Marquage vélos, le point


Le marquage des vélos est-il convaincant contre les vols?

Le marquage de nos vélos, c’est la parade trouvée pour endiguer les nombreux vols qui dissuadent de plus en plus d’acheter de bons vélos tout en dévalorisant ce mode de déplacement en ville.

On parle de 400.000 vélos volés chaque année sans qu’on sache d’où ces chiffres sont tirés.

Actuellement, c’est le système Bicycode qui tient la corde en matière de marquage.
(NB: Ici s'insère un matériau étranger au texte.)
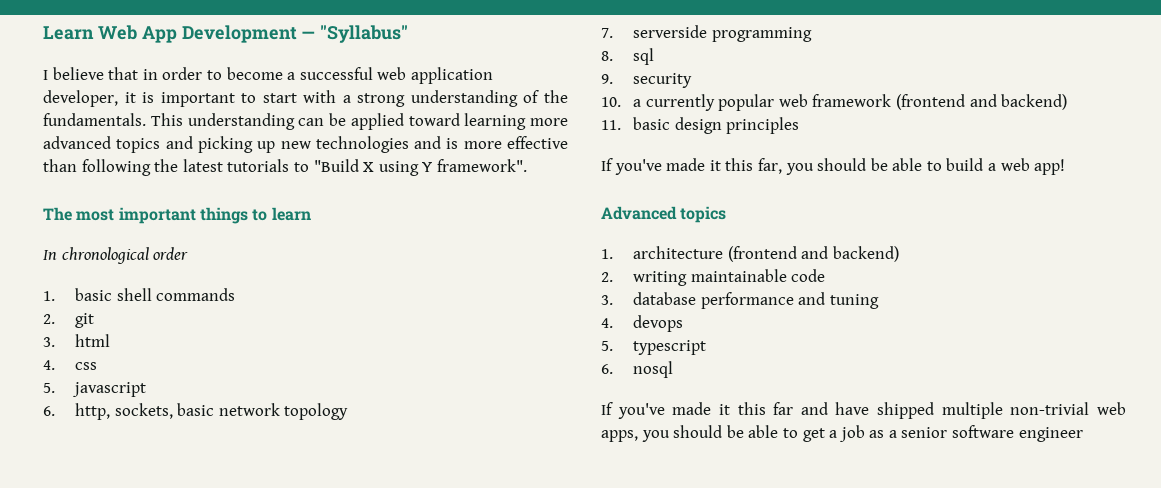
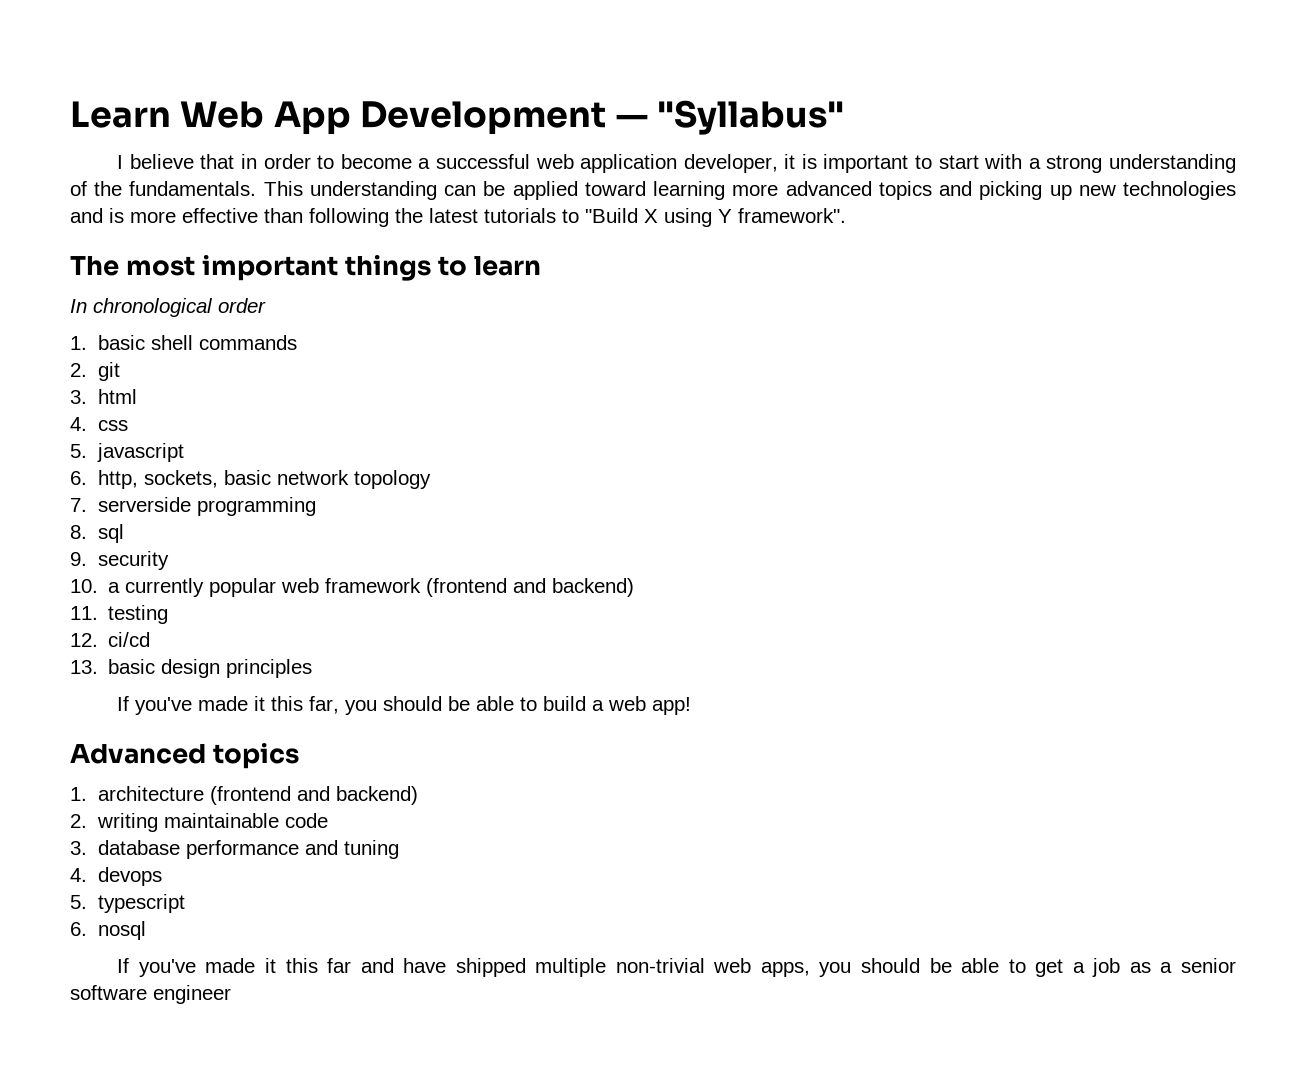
(621, 125) none -> [108,605,169,624] [70,632,151,647] [70,660,98,674] testing // 12. ci/cd // 13.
Préconisé par la FUB, le Bicycode est le plus répandu, d’autant que le Ministère de l’Intérieur pense s’impliquer dans le suivi de sa base de données.

Cependant, le Bicycode présente deux inconvénients de taille:

1/ il nécessite une machine de gravage onéreuse pour les commerçants

2/ il est inadapté aux vélos en alliages légers et fragiles ou en carbone.

Outre le gravage Bicycode (10€), il existe deux autres produits de marquage:

  • le Paravol doté d’un sticker inarrachable à coller soi-même après inscription dans une base de données (12€)
  • le Recobike doté d’une étiquette numérotée dans une registre informatisé, collée par les artisans avec une résine sur le cadre. (25€) (en image, l’étiquette Recobike et ses deux tubes d’injection de résine)

Le site Velook vous explique tout ici

Cela dit, les sceptiques (dont je suis) pensent que ces procédés ne seront pas suffisamment dissuasifs pour retrouver votre vélo volé. Surtout s’il a été balancé au fond d’un canal! Je reste partisan d’un bon antivol en U homologué.